Before-and-after change records

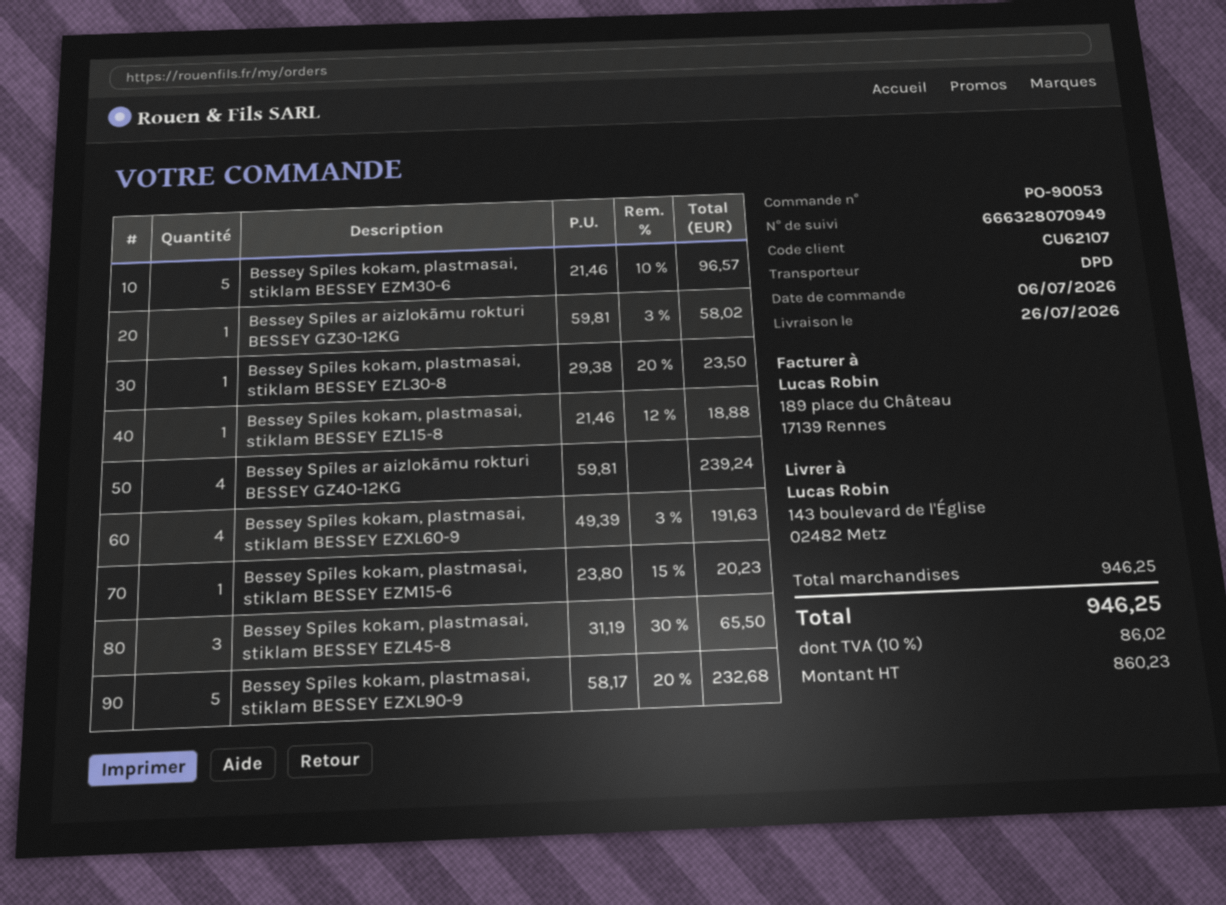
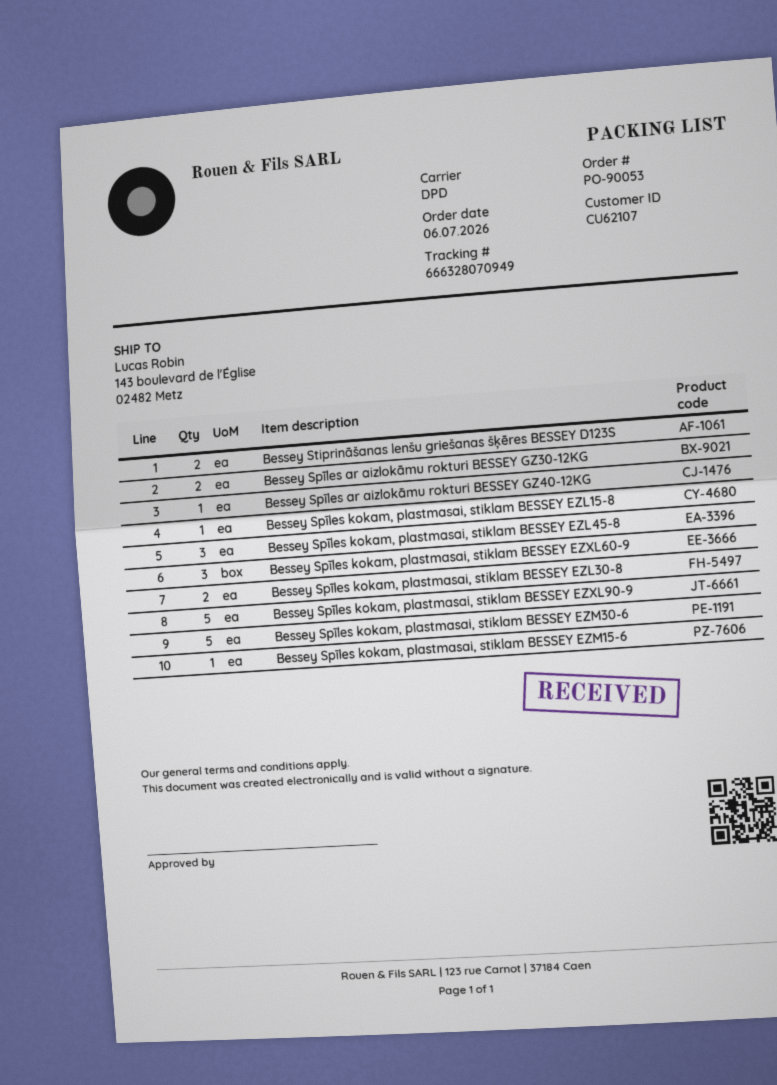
Bessey Spīles ar aizlokāmu rokturi BESSEY GZ30-12KG: 1 -> 2
Bessey Spīles kokam, plastmasai, stiklam BESSEY EZL30-8: 1 -> 2
Bessey Spīles ar aizlokāmu rokturi BESSEY GZ40-12KG: 4 -> 1
Bessey Spīles kokam, plastmasai, stiklam BESSEY EZXL60-9: 4 -> 3
Bessey Stiprināšanas lenšu griešanas šķēres BESSEY D123S: none -> 2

→ **Required action**: With the pictures removed, print the entries above exactly.

→ **Output for this exercise**:
Bessey Spīles ar aizlokāmu rokturi BESSEY GZ30-12KG: 1 -> 2
Bessey Spīles kokam, plastmasai, stiklam BESSEY EZL30-8: 1 -> 2
Bessey Spīles ar aizlokāmu rokturi BESSEY GZ40-12KG: 4 -> 1
Bessey Spīles kokam, plastmasai, stiklam BESSEY EZXL60-9: 4 -> 3
Bessey Stiprināšanas lenšu griešanas šķēres BESSEY D123S: none -> 2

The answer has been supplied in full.